WORK TASK: Once the line containing "shipping: 19.00 -> 68.90" is found, please set it down along with each following line, exactly, to the end of the material.

DATA EXTRACTS:
----

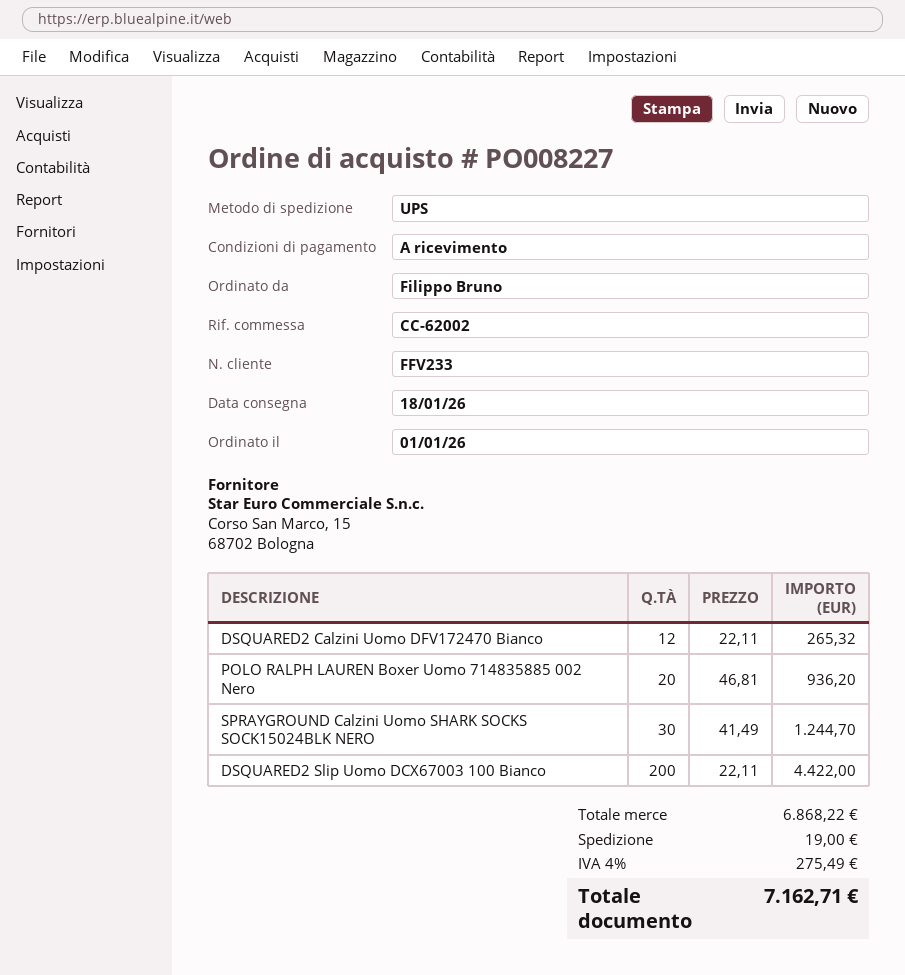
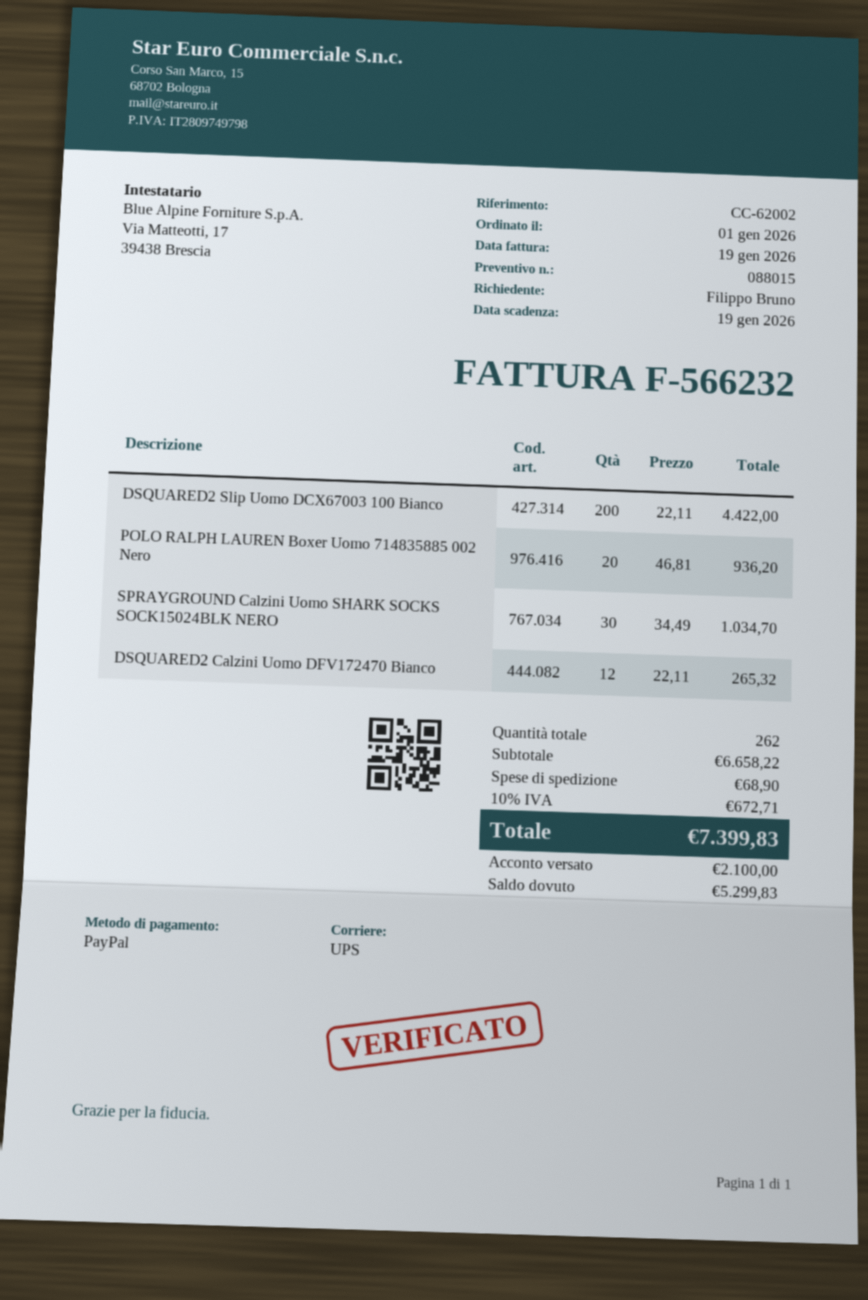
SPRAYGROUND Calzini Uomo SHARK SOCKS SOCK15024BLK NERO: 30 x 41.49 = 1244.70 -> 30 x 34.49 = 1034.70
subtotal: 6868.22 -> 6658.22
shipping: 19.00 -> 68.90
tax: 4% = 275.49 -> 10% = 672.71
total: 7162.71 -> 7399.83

----

EXPECTED ANSWER:
shipping: 19.00 -> 68.90
tax: 4% = 275.49 -> 10% = 672.71
total: 7162.71 -> 7399.83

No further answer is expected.